Pochwały od Del Piero? Przyjmowanie komplementów od niego był na pewno czymś emocjonalnym, nawet słuchanie tych słów przeze mnie, osobę z boku, wiele znaczyło. Telefon od jego wielkiego przyjaciela Alvaro Moraty również był piękny.
Sytuacja transferowa poprzedniego lata? Nigdy nie przeszkadzaliśmy w pracy Andrei D’Amico [agent Fagiolego – przyp. red.]. Cały czas wiedzieliśmy, że intencją Nicolo było pozostanie w Juve, ale ryzykował, że nie znajdzie miejsca w zespole. Ten wybór był konsultowany z klubem.

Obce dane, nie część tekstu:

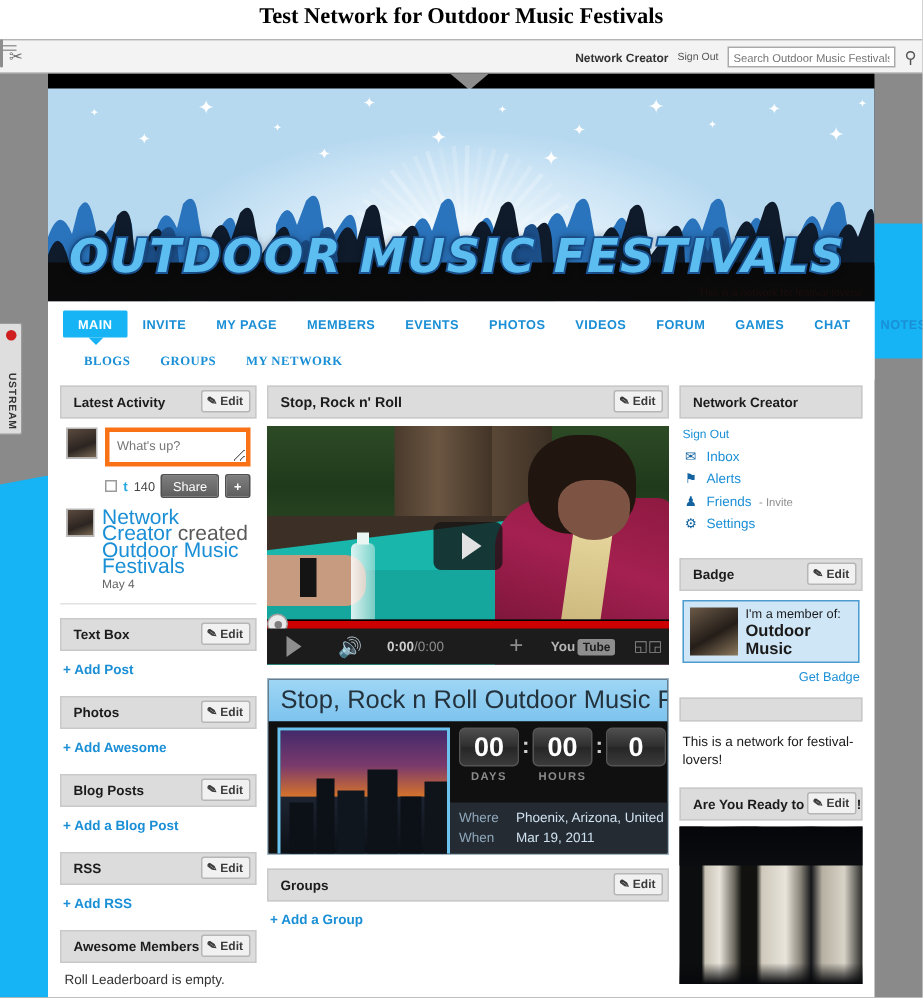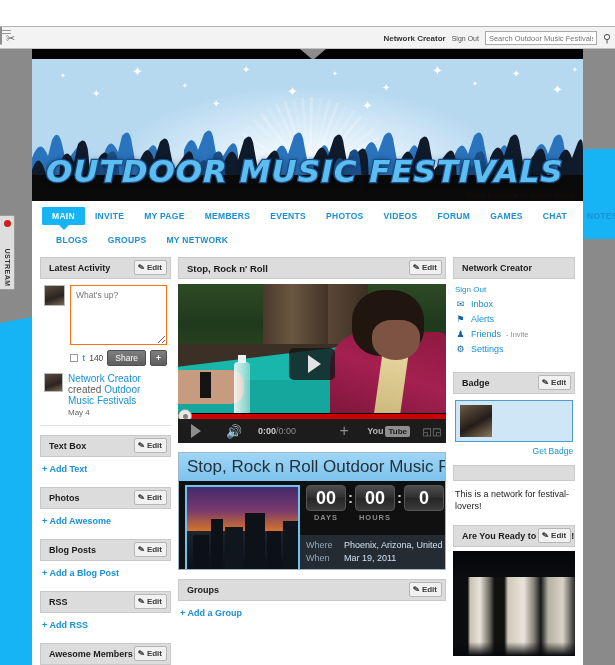--- a/index.html
+++ b/index.html
@@ -127,21 +127,21 @@
   #banner-sub {
     position:absolute; right:8px; bottom:2px;
     font-size:7px; color:#2a1010; opacity:0.55;
   }
 
   
   #nav {
     position:relative; width:551px; background:#fff; padding:6px 10px 4px 10px;
   }
   #nav-row1, #nav-row2 { display:flex; align-items:center; }
-  #nav-row2 { margin-top:6px; padding-left:4px; }
+  #nav-row2 { margin-top:6px; padding-left:4px;font-family:Liberation Serif, serif; }
   .nav-item {
     font-size:8.5px; font-weight:bold; color:#1a8fd6; letter-spacing:0.3px;
     padding:4px 10px; text-transform:uppercase; white-space:nowrap; cursor:pointer;
   }
   .nav-item.active {
     background:#16b4f4; color:#ffffff; position:relative; border-radius:1px;
   }
   .nav-item.active:after {
     content:""; position:absolute; left:50%; margin-left:-4px; bottom:-5px;
     border-left:5px solid transparent; border-right:5px solid transparent;
@@ -174,41 +174,41 @@
   .add-link { color:#1a8fd6; font-size:9px; font-weight:bold; cursor:pointer; }
 
   
   .composer { display:flex; gap:5px; padding:6px 4px 0 4px; }
   .avatar {
     width:21px; height:21px; background:linear-gradient(160deg,#5b4a3f,#2b2420 60%,#7a6a55);
     border:1px solid #b9b9b9; flex:none;
   }
   .avatar.small { width:19px; height:19px; }
   .whatsup {
-    flex:1; height:60px; border:1px solid #f97316; background:#fff;
+    flex:1; height:26px; border:3px solid #f97316; background:#fff;
     font-size:8.5px; color:#9e9e9e; padding:4px 5px;
     font-family:"Liberation Sans", sans-serif;
   }
   .composer-row {
     display:flex; align-items:center; justify-content:flex-end;
     gap:4px; padding:5px 4px 0 0;
   }
   .chk { width:8px; height:8px; border:1px solid #9a9a9a; background:#fff; }
   .tw-icon { font-size:9px; color:#2ba9e0; font-weight:bold; }
   .char-count { font-size:8.5px; color:#444; }
   .btn-share {
     background:linear-gradient(#7e7e7e,#5e5e5e); color:#fff; border:1px solid #4f4f4f;
     font-size:8.5px; font-weight:normal; padding:2px 7px; border-radius:2px; cursor:pointer;
   }
   .btn-plus {
     background:linear-gradient(#7e7e7e,#5e5e5e); color:#fff; border:1px solid #4f4f4f;
     font-size:8.5px; font-weight:bold; padding:2px 5px; border-radius:2px; cursor:pointer;
   }
   .activity-item { display:flex; gap:5px; padding:7px 4px 8px 4px; border-bottom:1px solid #e2e2e2; }
-  .activity-text { font-size:10px; line-height:11px; color:#5a5a5a; }
+  .activity-text { font-size:14px; line-height:11px; color:#5a5a5a; }
   .activity-text a { color:#1a8fd6; text-decoration:none; font-weight:normal; }
   .activity-date { font-size:8px; color:#666; margin-top:2px; }
   .empty-note { font-size:9px; color:#333; padding:6px 3px; }
 
   
   #video-wrap { position:relative; width:268px; height:159px; background:#000; margin-top:5px; overflow:hidden; }
   #video-scene { position:absolute; inset:0; }
   #vid-sky { position:absolute; left:0; top:0; width:268px; height:68px;
     background:linear-gradient(#2d4a26,#1f3a1b 60%,#2a4422); }
   #vid-trunk { position:absolute; left:85px; top:0; width:72px; height:78px;
@@ -348,20 +348,21 @@
   }
   #photo-img:before { content:""; position:absolute; left:0; top:0; width:100%; height:26px;
     background:linear-gradient(#05060a,#0a0c10); }
   #photo-img:after { content:""; position:absolute; left:0; bottom:0; width:100%; height:14px;
     background:linear-gradient(rgba(0,0,0,0),#07080b); }
 </style>
 </head>
 <body>
 
 <div id="browser-top">
+  <div id="page-title-bar">Test Network for Outdoor Music Festivals</div>
 </div>
 
 <div id="toolbar">
   <span class="tb-icon" id="tb-scissors">✂</span>
   <span id="tb-window"></span>
   <div id="tb-right">
     <span id="tb-user">Network Creator</span>
     <span id="tb-signout">Sign Out</span>
     <input id="search-box" type="text" placeholder="Search Outdoor Music Festivals" style="">
     <span id="search-icon">⚲</span>
@@ -516,21 +517,21 @@
 
         <div class="module">
           <div class="mod-head">
             <span>Text Box</span>
             <span class="edit-btn">
               <span class="pencil">✎</span>
               <span>Edit</span>
             </span>
           </div>
           <div class="mod-body">
-            <span class="add-link">+ Add Text</span>
+            <span class="add-link">+ Add Post</span>
           </div>
         </div>
 
         <div class="module">
           <div class="mod-head">
             <span>Photos</span>
             <span class="edit-btn">
               <span class="pencil">✎</span>
               <span>Edit</span>
             </span>
@@ -719,20 +720,24 @@
         <div class="module">
           <div class="mod-head">
             <span>Badge</span>
             <span class="edit-btn">
               <span class="pencil">✎</span>
               <span>Edit</span>
             </span>
           </div>
           <div id="badge-box">
             <div id="badge-img"></div>
+            <div id="badge-txt">
+              <span>I'm a member of:</span>
+              <span class="big">Outdoor Music</span>
+            </div>
           </div>
           <div id="get-badge">Get Badge</div>
         </div>
 
         <div class="module">
           <div class="plain-head"></div>
           <div class="text-body">This is a network for festival-lovers!</div>
         </div>
 
         <div class="module">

W ostatnich dniach pojawiły się zapytania od Cremonese i Sampdorii, jednak został w Turynie. Wszystkie strony zgodziły się na ten ruch – klub, trener i on sam.

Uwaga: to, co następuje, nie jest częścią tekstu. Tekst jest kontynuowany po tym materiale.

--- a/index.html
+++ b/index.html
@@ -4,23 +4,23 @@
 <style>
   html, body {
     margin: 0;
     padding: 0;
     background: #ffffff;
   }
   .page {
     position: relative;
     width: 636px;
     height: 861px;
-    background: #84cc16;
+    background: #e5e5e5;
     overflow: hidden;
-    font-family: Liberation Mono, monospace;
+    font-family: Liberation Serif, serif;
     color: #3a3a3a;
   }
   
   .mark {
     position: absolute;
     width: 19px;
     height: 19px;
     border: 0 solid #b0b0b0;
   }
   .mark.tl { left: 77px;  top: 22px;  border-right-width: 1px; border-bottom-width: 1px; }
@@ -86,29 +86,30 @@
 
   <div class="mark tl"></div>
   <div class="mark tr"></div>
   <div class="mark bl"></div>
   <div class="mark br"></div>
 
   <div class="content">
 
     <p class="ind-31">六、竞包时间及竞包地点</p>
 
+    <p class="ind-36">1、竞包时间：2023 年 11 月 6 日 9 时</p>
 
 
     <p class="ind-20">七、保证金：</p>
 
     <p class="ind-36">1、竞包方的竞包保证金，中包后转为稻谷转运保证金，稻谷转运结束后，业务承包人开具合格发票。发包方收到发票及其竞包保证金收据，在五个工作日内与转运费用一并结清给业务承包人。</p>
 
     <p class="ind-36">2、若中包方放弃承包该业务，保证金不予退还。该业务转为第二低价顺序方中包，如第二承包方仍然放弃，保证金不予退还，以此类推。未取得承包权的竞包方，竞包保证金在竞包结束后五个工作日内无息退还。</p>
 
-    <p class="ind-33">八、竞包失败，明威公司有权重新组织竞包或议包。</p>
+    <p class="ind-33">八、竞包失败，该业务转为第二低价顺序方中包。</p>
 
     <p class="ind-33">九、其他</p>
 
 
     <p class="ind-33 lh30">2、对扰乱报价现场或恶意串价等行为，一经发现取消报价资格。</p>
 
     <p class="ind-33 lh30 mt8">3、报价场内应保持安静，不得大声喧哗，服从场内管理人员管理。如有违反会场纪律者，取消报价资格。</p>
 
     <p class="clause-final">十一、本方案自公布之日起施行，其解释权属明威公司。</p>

Allegri? Jest bardzo profesjonalny. W ostatnich tygodniach wielokrotnie powtarzał mu, że musi zachować spokój. Był blisko Nicolo i obiecał mu, że odpowiedni moment nadejdzie i tak się stało.
W przeszłości mój brat trzymał się blisko Cristiano Ronaldo. Mieli cudowną wieź. CR7 zawsze powtarzał mu, że widzi w nim wielki talent. Poradził mu więc, aby pracował dwa razy ciężej i nigdy się nie poddawał.
Powołanie do reprezentacji? Dowiedziałem się z mediów społecznościowych. To było dla nas niespodzianką. Mancini chce położyć podwaliny pod kolejne turnieje, a Nicolo wie, że jest zawodnikiem, który cieszy się dużym uznaniem selekcjonera.
Arytmia serca wykryta w 2019 roku? To był duży szok i problem, który trapił go przez długi czas. W pewnym momencie sztab medyczny Juventusu zaproponował operację, którą brat ostatecznie przeszedł. Klub zachował się wyjątkowo, a Nicolo wolał opóźnić swój debiut, by uniknąć ryzyka w przyszłości.
Nicolo jest maminsynkiem, nigdy nie lubił dużych odległości od nas. Kiedy był w młodzieżowych drużynach Cremonese, odmówił Manchesterowi United, bo nie był gotowy na opuszczenie Włoch. A jeśli chodzi o Juve, to wolał odrzucić zainteresowanie Interu, Milanu i Atalanty. Wiara Nicolo w Bianconerich zwyciężyła nad wszystkim.
Architekci sukcesu brata? Bez wątpienia to Gigi Milani podążał krok w krok za nim w jego rozwoju, a Juve zawsze było jak rodzina. Etap w Next Gen był również fundamentalny, bo stworzyło okazję, by szybko stał się wielki. Rady Andrei D’Amico także były decydujące. Będzimy mu dziękować całe życie.